## What needs to be done
Write the entries below out again exactly, but skip the pictures.

################

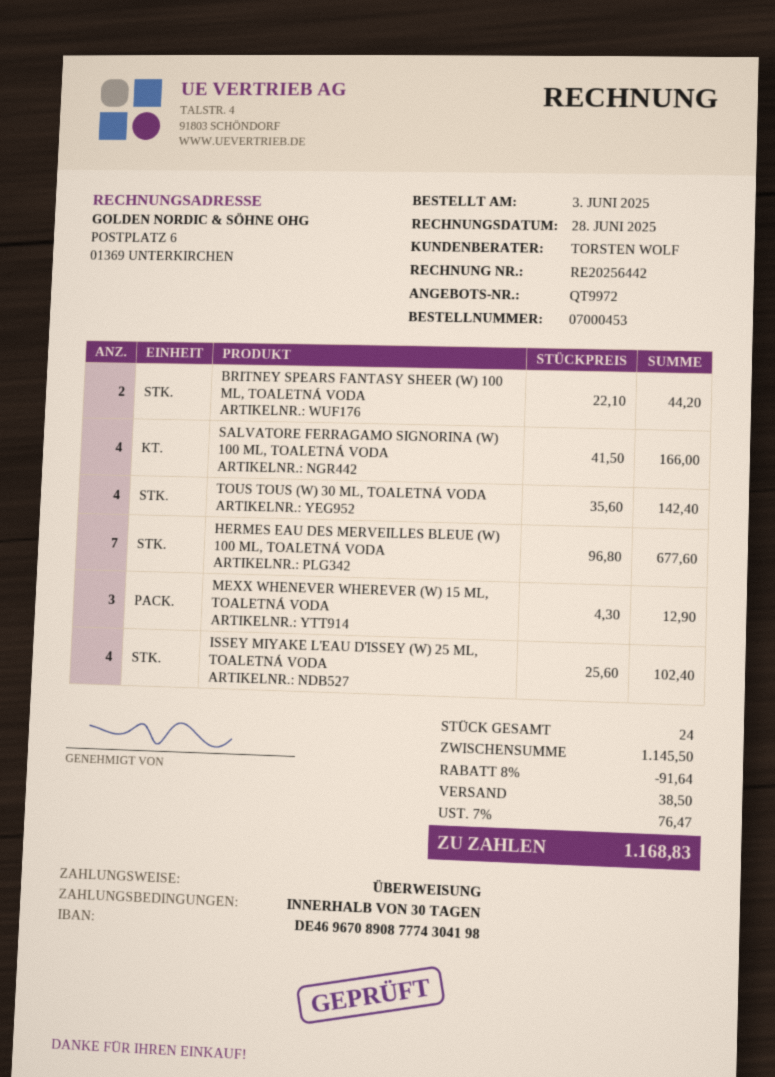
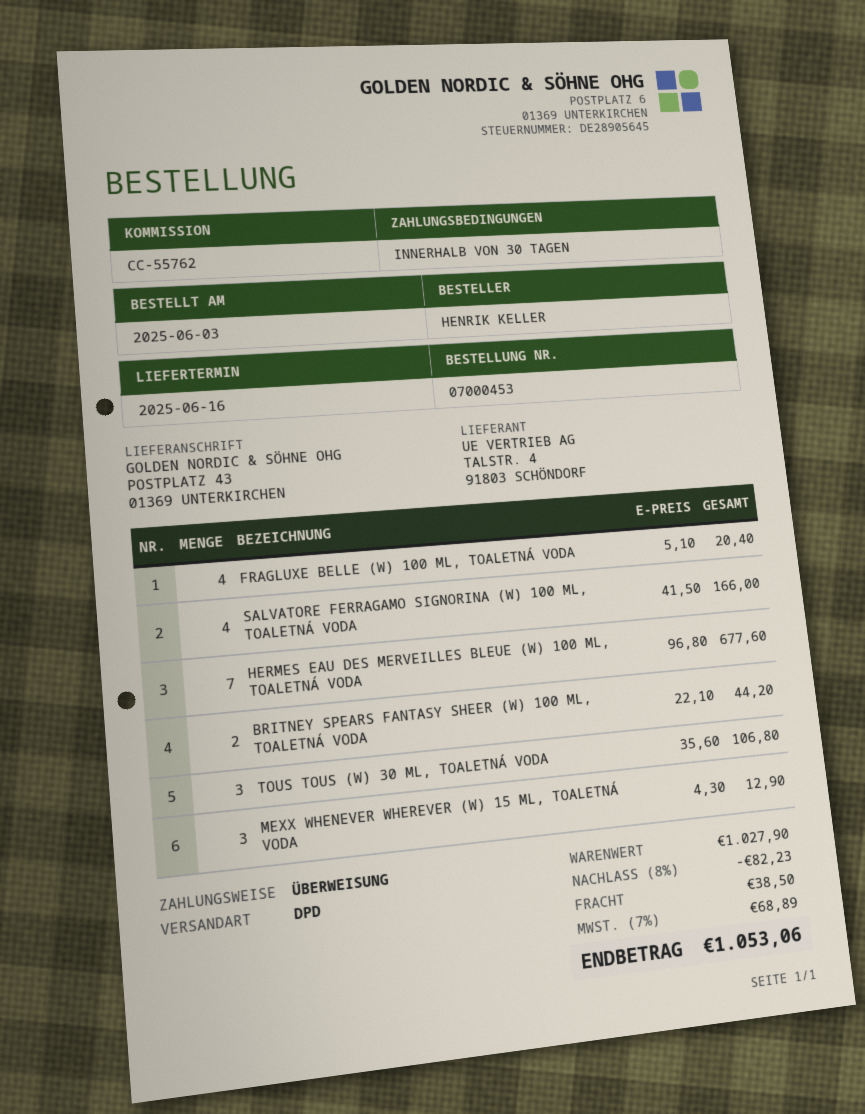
TOUS TOUS (W) 30 ML, TOALETNÁ VODA: 4 x 35.60 = 142.40 -> 3 x 35.60 = 106.80
ISSEY MIYAKE L'EAU D'ISSEY (W) 25 ML, TOALETNÁ VODA: 4 x 25.60 = 102.40 -> none
FRAGLUXE BELLE (W) 100 ML, TOALETNÁ VODA: none -> 4 x 5.10 = 20.40
subtotal: 1145.50 -> 1027.90
discount: 8% = 91.64 -> 8% = 82.23
tax: 7% = 76.47 -> 7% = 68.89
total: 1168.83 -> 1053.06

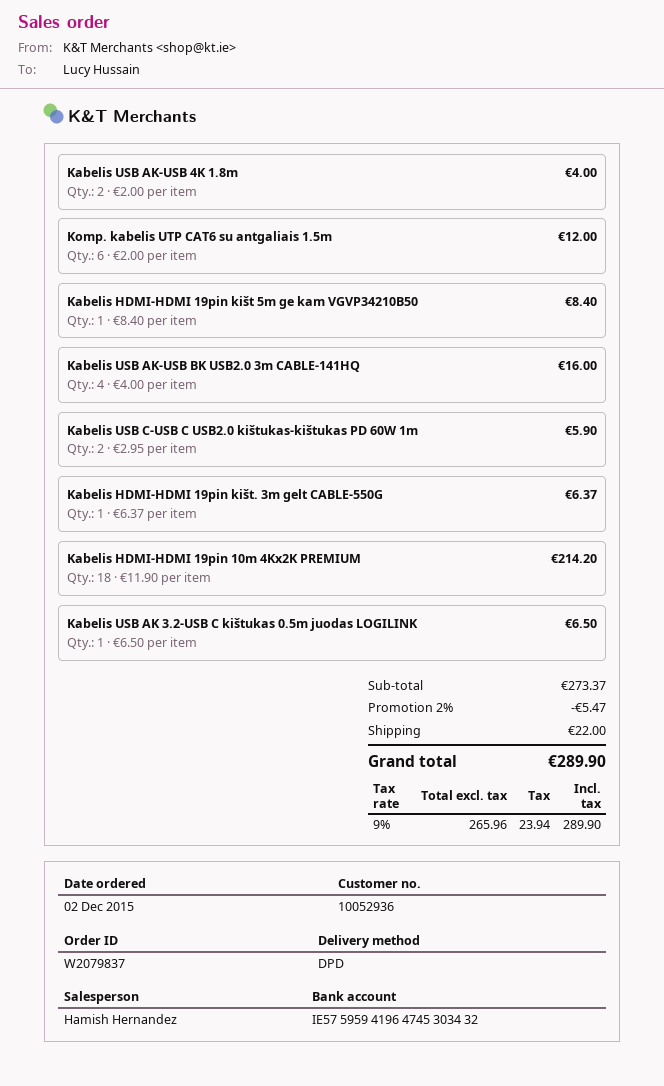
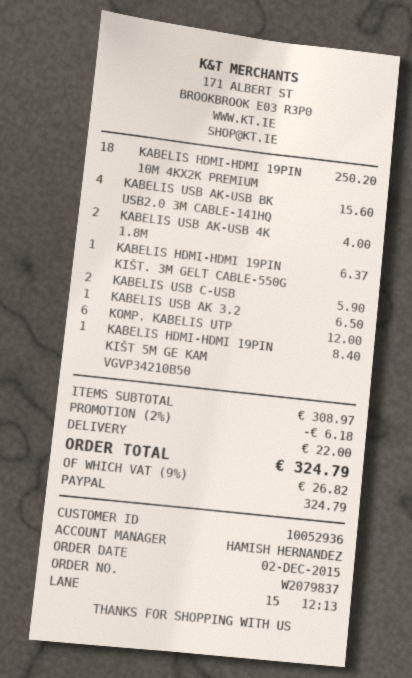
Kabelis USB AK-USB BK USB2.0 3m CABLE-141HQ: 4 for 16.00 -> 4 for 15.60
Kabelis HDMI-HDMI 19pin 10m 4Kx2K PREMIUM: 18 for 214.20 -> 18 for 250.20
subtotal: 273.37 -> 308.97
discount: 2% = 5.47 -> 2% = 6.18
tax: 9% = 23.94 -> 9% = 26.82
total: 289.90 -> 324.79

################

## Solution for this task
TOUS TOUS (W) 30 ML, TOALETNÁ VODA: 4 x 35.60 = 142.40 -> 3 x 35.60 = 106.80
ISSEY MIYAKE L'EAU D'ISSEY (W) 25 ML, TOALETNÁ VODA: 4 x 25.60 = 102.40 -> none
FRAGLUXE BELLE (W) 100 ML, TOALETNÁ VODA: none -> 4 x 5.10 = 20.40
subtotal: 1145.50 -> 1027.90
discount: 8% = 91.64 -> 8% = 82.23
tax: 7% = 76.47 -> 7% = 68.89
total: 1168.83 -> 1053.06

Kabelis USB AK-USB BK USB2.0 3m CABLE-141HQ: 4 for 16.00 -> 4 for 15.60
Kabelis HDMI-HDMI 19pin 10m 4Kx2K PREMIUM: 18 for 214.20 -> 18 for 250.20
subtotal: 273.37 -> 308.97
discount: 2% = 5.47 -> 2% = 6.18
tax: 9% = 23.94 -> 9% = 26.82
total: 289.90 -> 324.79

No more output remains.